Father Michael A. DeAscanis, vocations director, is encouraged priestly vocations are coming from within the archdiocese. In the past three years, 18 men have been accepted, 17 from the archdiocese. That is significant, he said, because from 2010 to 2013, no men from the archdiocese were ordained.
“We want to encourage teachers and youth ministers to keep the question of vocation before our young people,” he said.
Twenty-six men are studying to become priests for the archdiocese, Father DeAscanis said. Twenty-three are from the United States, one is from Puerto Rico, and the others are from Colombia and Uganda.
According to Father DeAscanis, of those from the U.S., 12 went to public school, eight went to Catholic schools and four were home-schooled.
Acquard is a 2014 graduate of Reservoir High School in Fulton; Discher, who was homeschooled, was enrolled at Harford Community College in Bel Air; Gill, who was also homeschooled, attended Franciscan University of Steubenville in Steubenville, Ohio, for two years; and Wentworth, a graduate of Annapolis High School, attended St. John’s University in Queens, N.Y., for three years.
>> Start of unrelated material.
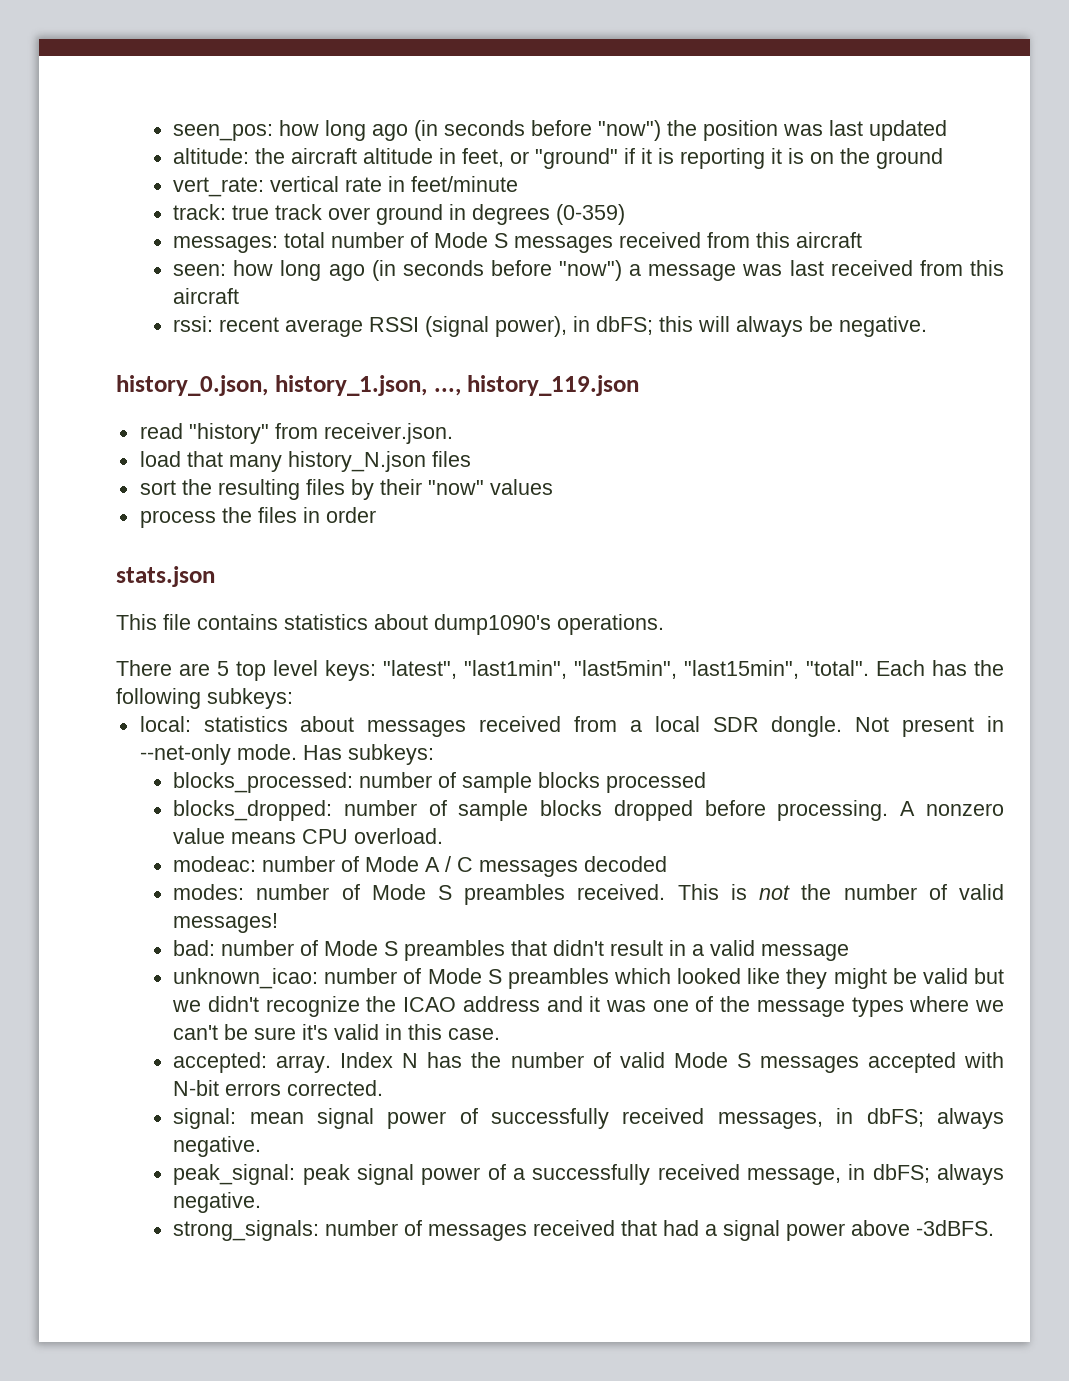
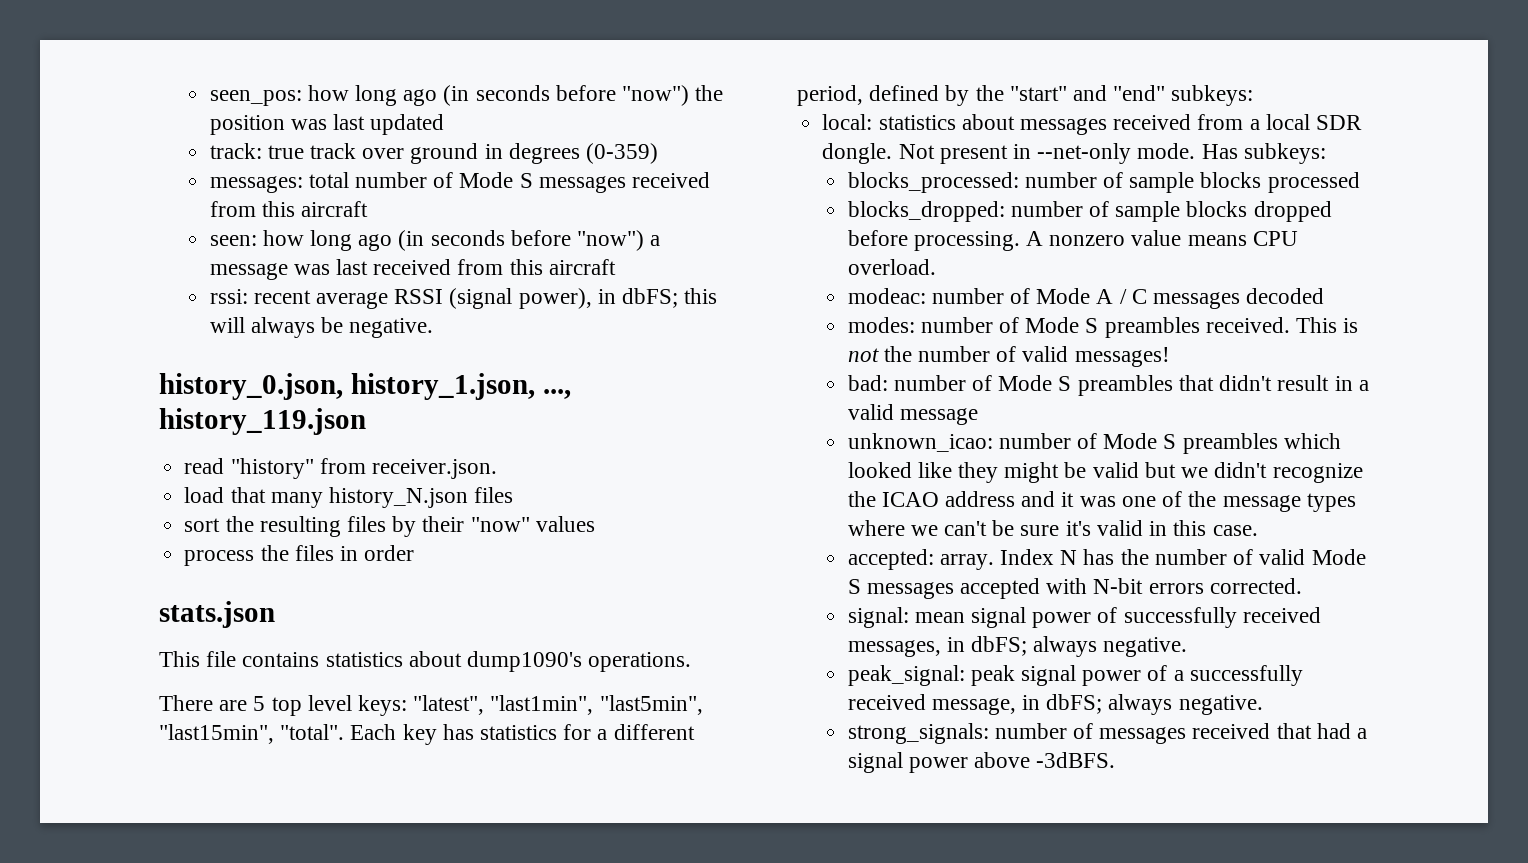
[173,148,944,169] [173,176,519,197] // altitude: the aircraft altitude in feet, or "ground" if it is reporting it is on the ground // vert_rate: vertical rate in feet/minute -> (445, 124) none
[932,660,1004,676] [116,688,201,709] has the following -> [402,724,695,745] [797,85,1166,106] key has statistics for a different period, defined by the "start" and "end"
Like Acquard, Gill described his experience at Quo Vadis last summer as “enlightening.”
“It was another opportunity to confirm the call,” he said.
Following the Easter Vigil in 2013, Gill recalled being asked by another parishioner when he would be ordained a priest. Caught off guard, he replied that he was not a seminarian, all the while feeling a “burning desire” to grow closer to God.
Last summer, Gill spent a month with his brother, Father Joseph Gill, in the Diocese of Bridgeport, Conn. He lived in a rectory and shadowed priests.
“I came back concretely sure I needed to enter seminary now,” he said.
Like Gill, Wentworth also described a powerful moment in church which shaped his decision to enter seminary.
The summer following ninth grade, Wentworth attended eucharistic adoration for the first time. He remembered praying to God about what to do with his life and feeling the “intense desire” to enter the priesthood.
“It came out of nowhere,” said Wentworth, who noted that desire grew. “It remained constantly there.”
Discher also first considered the priesthood at an early age, as a preteen. He remembers watching the priest at the altar and thinking, “I would like to do what he is doing.”
About five years after he first considered the priesthood, Discher considered other careers. While he is interested in math and science, he said those subjects weren’t fulfilling. He again considered the priesthood.
Since deciding to enter the seminary, the nagging feeling he had has subsided.
“I feel like God has awakened me,” Discher said. “I feel like I’m awake now.”
Father DeAscanis encourages parents to teach their children the following daily prayer: “Lord, show me your will for my life, and help me to desire it.”